Videodope è il primo videogame che insegna
quali
sono i rischi della droga: lo scopo è infatti
dimostrare di sapere tutto, ma proprio tutto su cocaina, LSD, eroina,
ecstasy e così via, perché solo chi
conosce i danni provocati dalla droga vince e soprattutto
impara ad evitarla.
Si
inizia scegliendo il proprio avatar (come in Second Life) e una
sostanza stupefacente tra quelle memorizzate nel videogame (ovvero:
cocaina, eroina, alcool, anfetamine, cannabis, LSD, ketamina ed
ecstasy).
Nei sei minuti successivi si devono raccogliere
quante
più informazioni possibile sull’effetto della
droga scelta, e naturalmente memorizzarle.
Per facilitare l’apprendimento un modello 3d
dell’organismo visualizza quali sono gli organi maggiormente
danneggiati dall’uso dello stupefacente nonché gli
effetti su comportamento e percezione; ad esempio, le
anfetamine possono favorire l’aggressività e la
paranoia, l’ecstasy può portare alla
disidratazione, la cannabis danneggia i polmoni alla stessa maniera del
fumo di sigaretta e con il passare del tempo compromette le
capacità di apprendimento e di memoria.
Oltre a queste informazioni, bisogna memorizzarne altre di
carattere giuridico (quali sono le leggi che regolamentano il
consumo di droga e alcool e a cosa si va incontro in caso di infrazioni
alle leggi) e di carattere sanitario (cosa fare in
caso di emergenza).
Alla fine di questa “caccia alle informazioni”

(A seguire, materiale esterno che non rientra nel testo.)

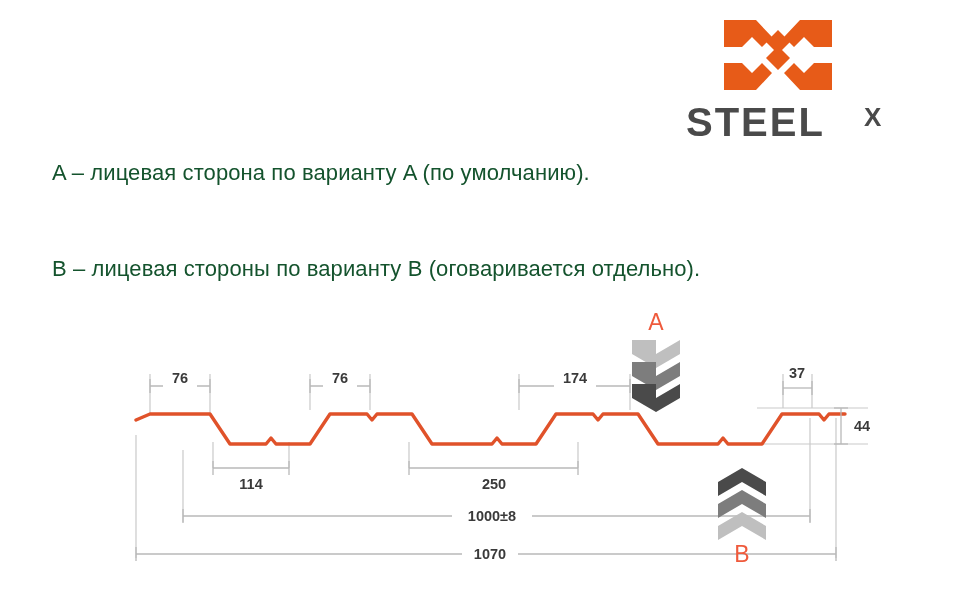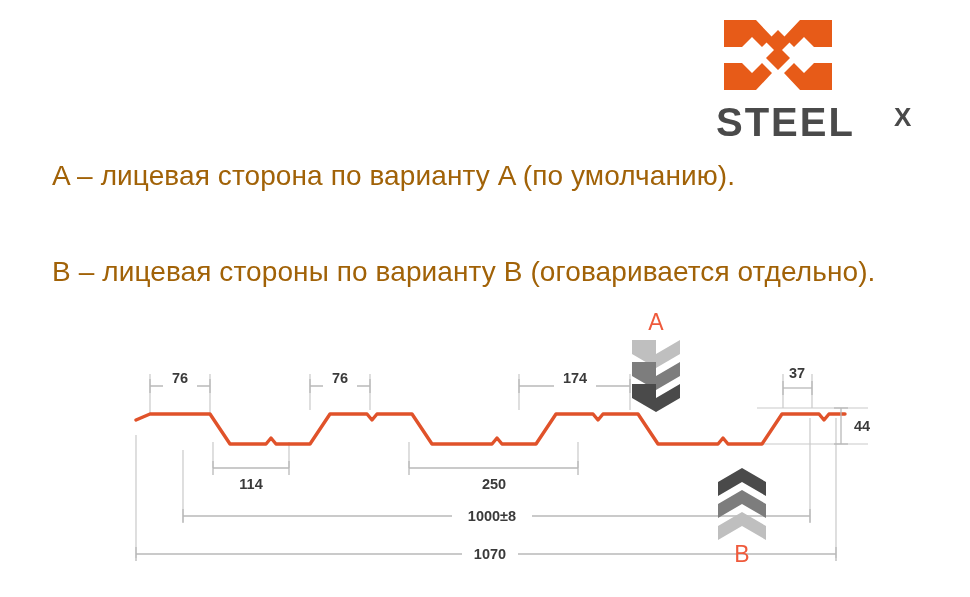"STEEL" #logo-wordmark { margin-left: 30px -> none }
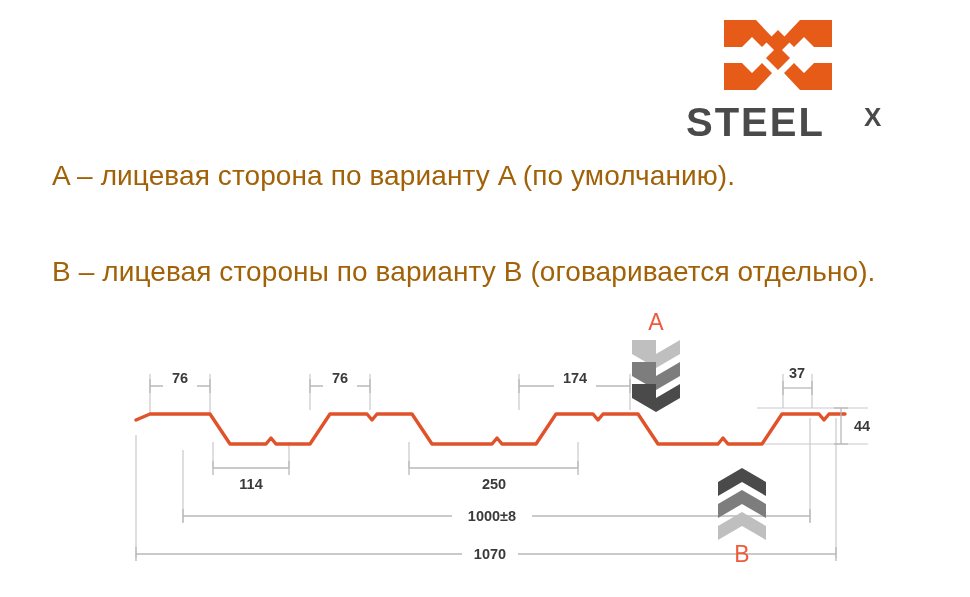"A – лицевая сторона по" .caption { color: #a16207 -> #14532d; font-size: 28px -> 22px }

parte una serie di domande a cui l’utente dovrà
rispondere, stile Chi vuole essere Milionario: vince chi ottiene
più punti.
Il
progetto e la realizzazione è ad opera di un gruppo
di ricercatori dell’Università di Padova
afferenti al dipartimento di Psicologia: il gruppo, diretto da Luciano
Gamberini, aveva già realizzato un videogame
simile nel 2004.
Si chiamava Play Safety e lo scopo del gioco era
guidare (ovviamente in modo virtuale) un’automobile dopo aver
assunto droghe e alcool. Il più delle volte
l’avatar virtuale finiva in carcere oppure, nel peggiore dei
casi, in un lettino d’ospedale.
Il nuovo
gioco è stato già testato la scorsa
estate e a breve sarà disponibile in scuole e
altri punti di ritrovo giovanili.
Spiega Gamberini: “Chi usa droghe spesso non si rende conto
di avere un problema e quindi non sa neanche di avere bisogno di
informarsi. Si tratta spesso di giovani in una fascia
d’età in cui i rapporti con gli adulti sono
complessi e si comunica soprattutto con coetanei, dai quali
però spesso si ricevono informazioni errate”.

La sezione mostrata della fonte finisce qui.